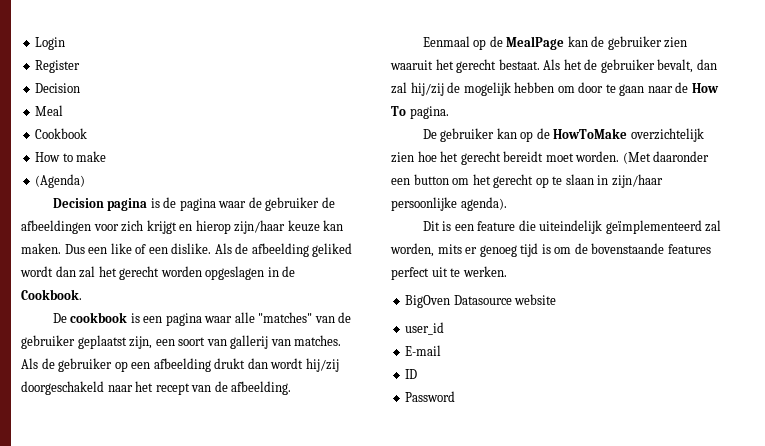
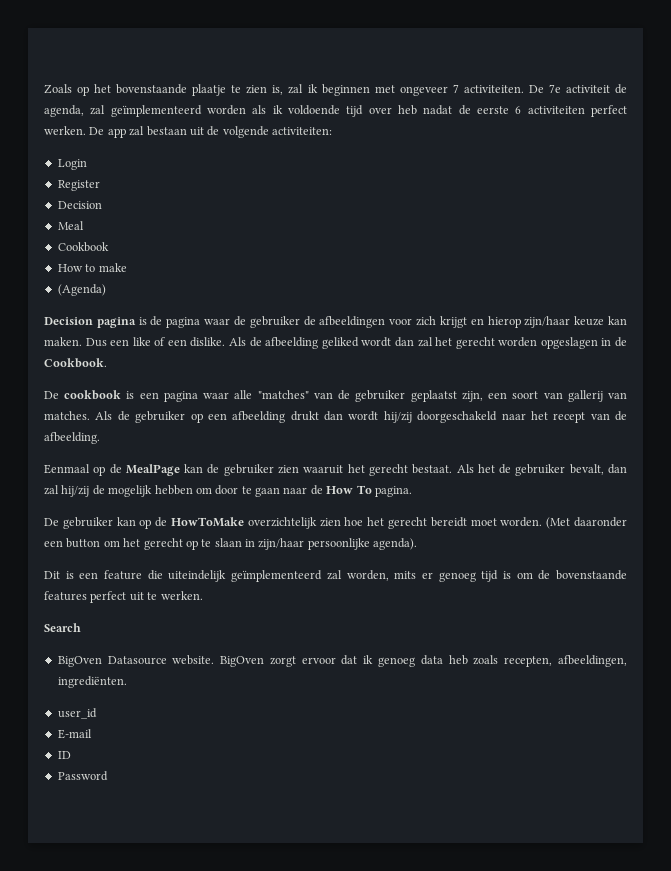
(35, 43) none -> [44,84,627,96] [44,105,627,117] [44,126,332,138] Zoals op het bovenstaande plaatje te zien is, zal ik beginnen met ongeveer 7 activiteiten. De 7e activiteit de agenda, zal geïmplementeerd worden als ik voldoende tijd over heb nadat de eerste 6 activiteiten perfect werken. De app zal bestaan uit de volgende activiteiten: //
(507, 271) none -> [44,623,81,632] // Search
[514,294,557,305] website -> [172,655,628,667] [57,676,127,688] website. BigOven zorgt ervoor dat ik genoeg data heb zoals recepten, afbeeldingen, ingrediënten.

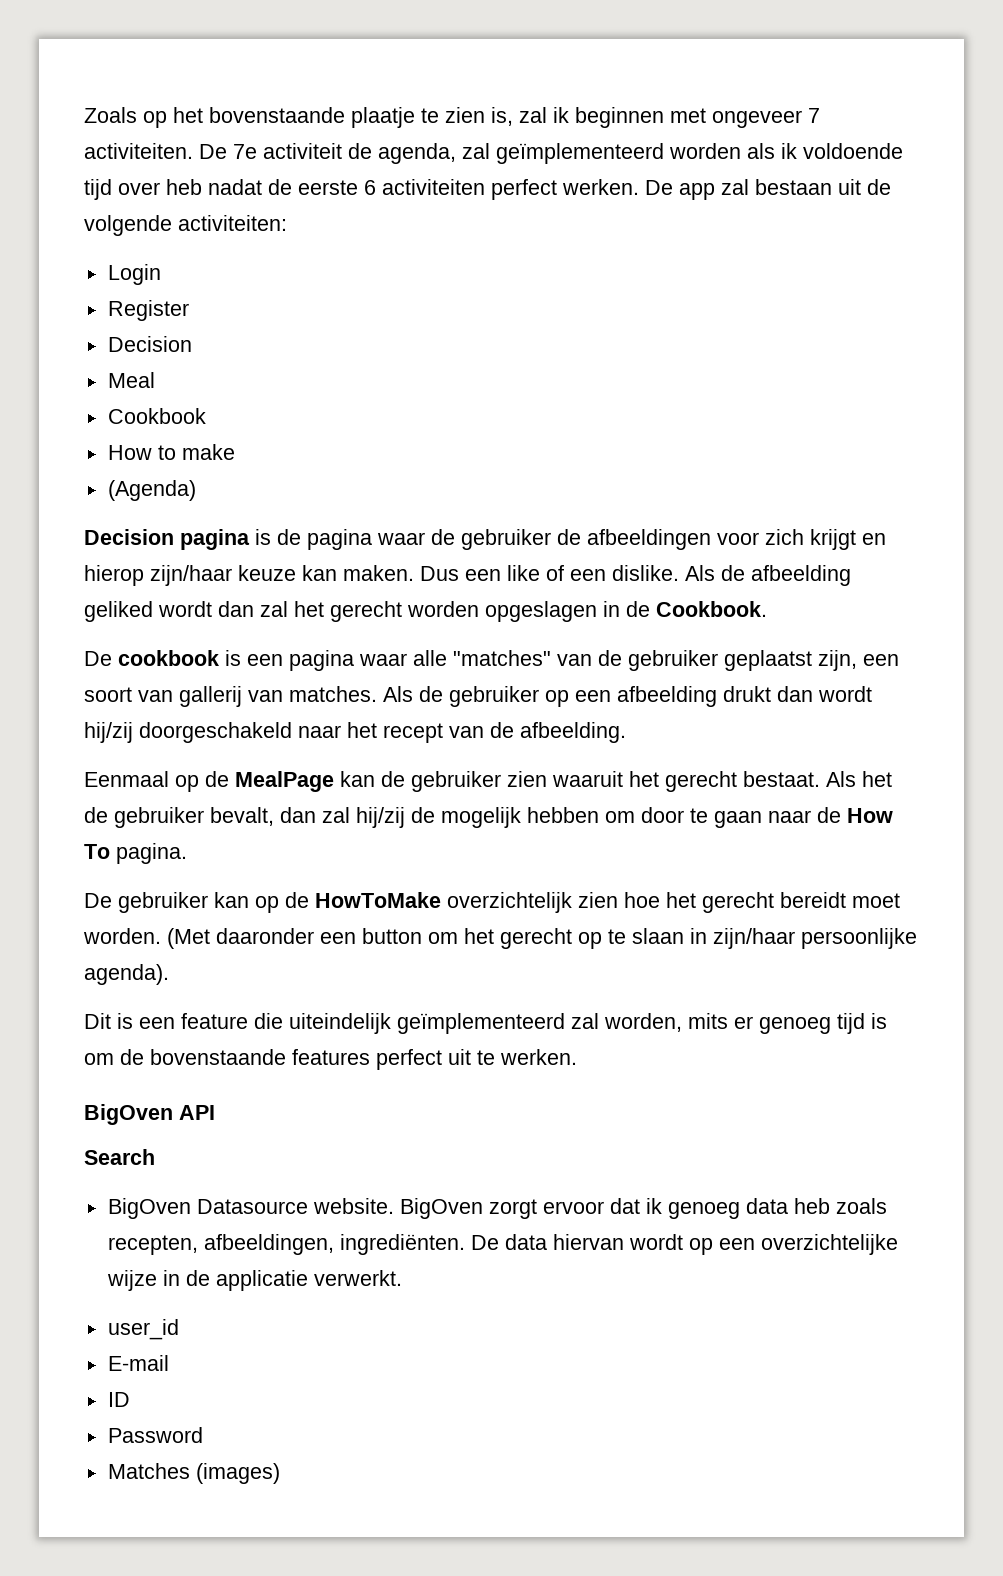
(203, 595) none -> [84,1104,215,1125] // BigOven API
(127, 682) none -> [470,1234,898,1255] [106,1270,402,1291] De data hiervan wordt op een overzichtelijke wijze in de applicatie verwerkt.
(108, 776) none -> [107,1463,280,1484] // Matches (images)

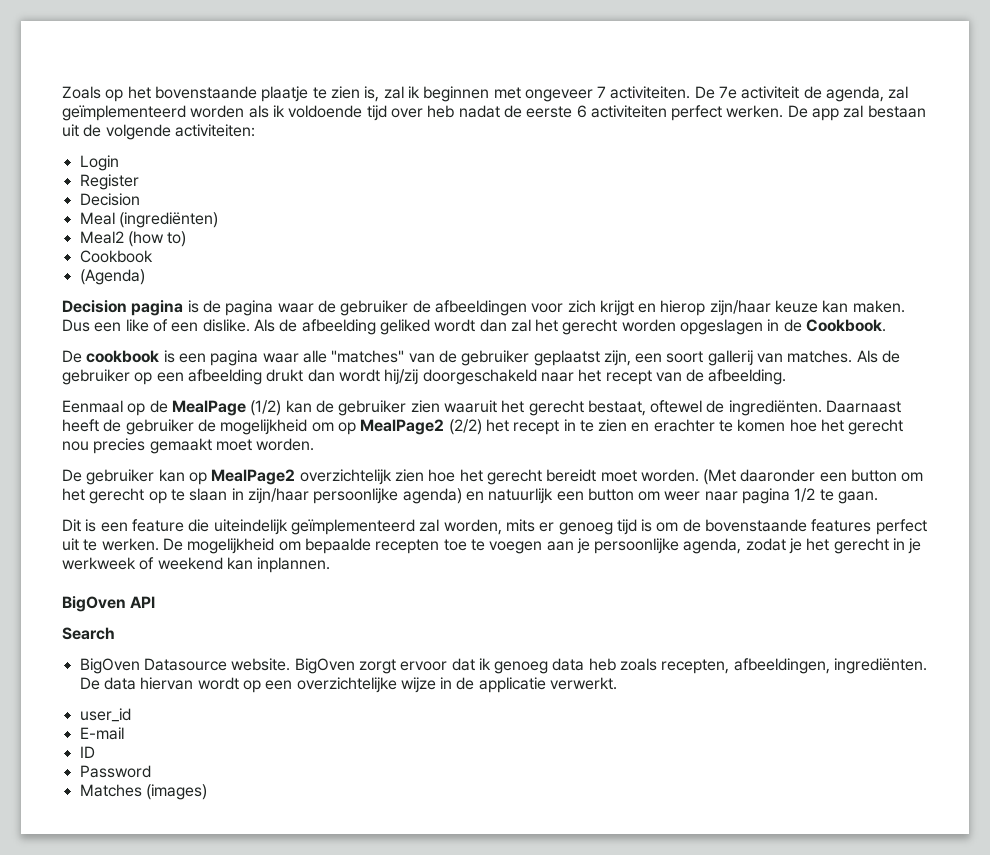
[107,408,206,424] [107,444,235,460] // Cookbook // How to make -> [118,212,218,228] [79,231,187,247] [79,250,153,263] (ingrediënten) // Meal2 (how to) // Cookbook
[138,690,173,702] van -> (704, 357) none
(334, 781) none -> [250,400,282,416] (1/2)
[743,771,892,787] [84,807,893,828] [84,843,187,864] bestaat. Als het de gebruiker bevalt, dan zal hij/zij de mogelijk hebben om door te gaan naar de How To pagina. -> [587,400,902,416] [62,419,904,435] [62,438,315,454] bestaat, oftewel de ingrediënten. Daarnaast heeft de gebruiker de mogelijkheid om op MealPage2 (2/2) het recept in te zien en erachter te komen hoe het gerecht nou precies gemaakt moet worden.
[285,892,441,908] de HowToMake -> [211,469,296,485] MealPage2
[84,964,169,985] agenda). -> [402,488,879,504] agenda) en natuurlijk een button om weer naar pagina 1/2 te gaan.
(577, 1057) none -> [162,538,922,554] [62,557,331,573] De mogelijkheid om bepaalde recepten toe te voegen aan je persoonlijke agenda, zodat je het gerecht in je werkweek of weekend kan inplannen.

========

What the task asks → Search the preceding listing for "BigOven", then copy every line that holds it.

Answer for the task →
[514,294,557,305] website -> [172,655,628,667] [57,676,127,688] website. BigOven zorgt ervoor dat ik genoeg data heb zoals recepten, afbeeldingen, ingrediënten.
(203, 595) none -> [84,1104,215,1125] // BigOven API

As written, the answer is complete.